§ **Description of the task**: Look below for the lines from the one with "delivery note number: D2026-5928" to the one with "total: 10721.05 -> 9492.20", and copy exactly those lines, both ends included.

··· Material provided

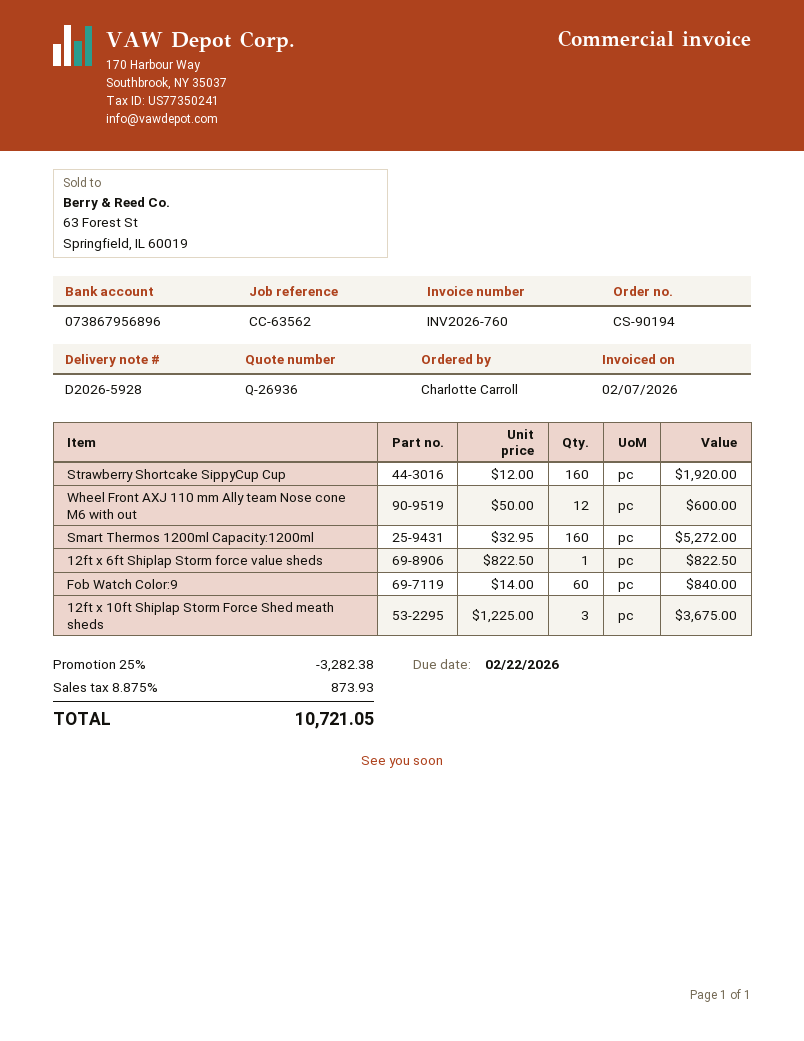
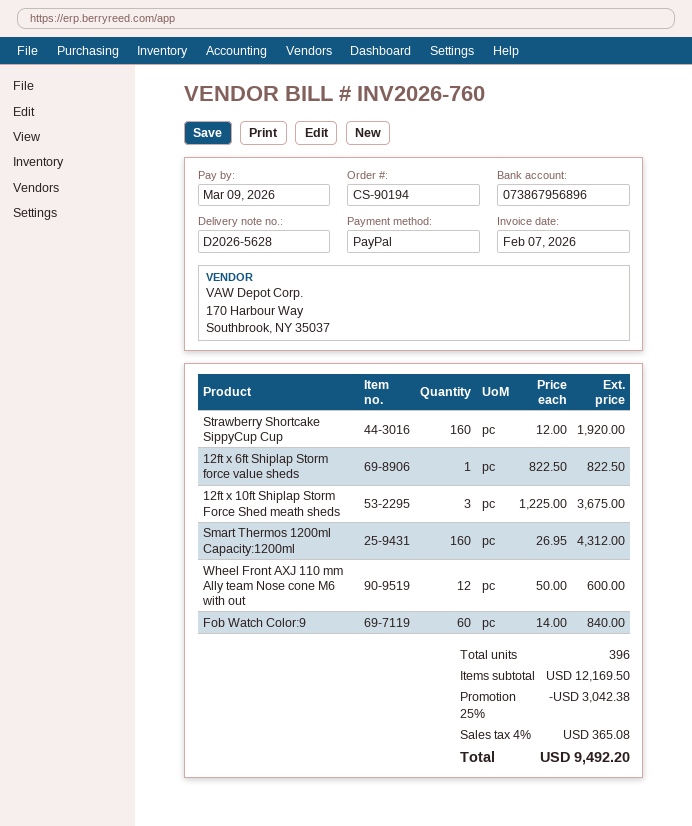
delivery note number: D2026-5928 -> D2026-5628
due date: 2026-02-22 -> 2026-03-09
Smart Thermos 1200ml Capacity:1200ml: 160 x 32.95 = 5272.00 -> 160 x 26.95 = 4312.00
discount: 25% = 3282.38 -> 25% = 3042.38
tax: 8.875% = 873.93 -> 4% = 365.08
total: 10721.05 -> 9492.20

······
··· Material provided

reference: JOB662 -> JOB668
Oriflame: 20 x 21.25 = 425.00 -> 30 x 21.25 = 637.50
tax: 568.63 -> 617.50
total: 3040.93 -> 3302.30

······

§ **Answer box**:
delivery note number: D2026-5928 -> D2026-5628
due date: 2026-02-22 -> 2026-03-09
Smart Thermos 1200ml Capacity:1200ml: 160 x 32.95 = 5272.00 -> 160 x 26.95 = 4312.00
discount: 25% = 3282.38 -> 25% = 3042.38
tax: 8.875% = 873.93 -> 4% = 365.08
total: 10721.05 -> 9492.20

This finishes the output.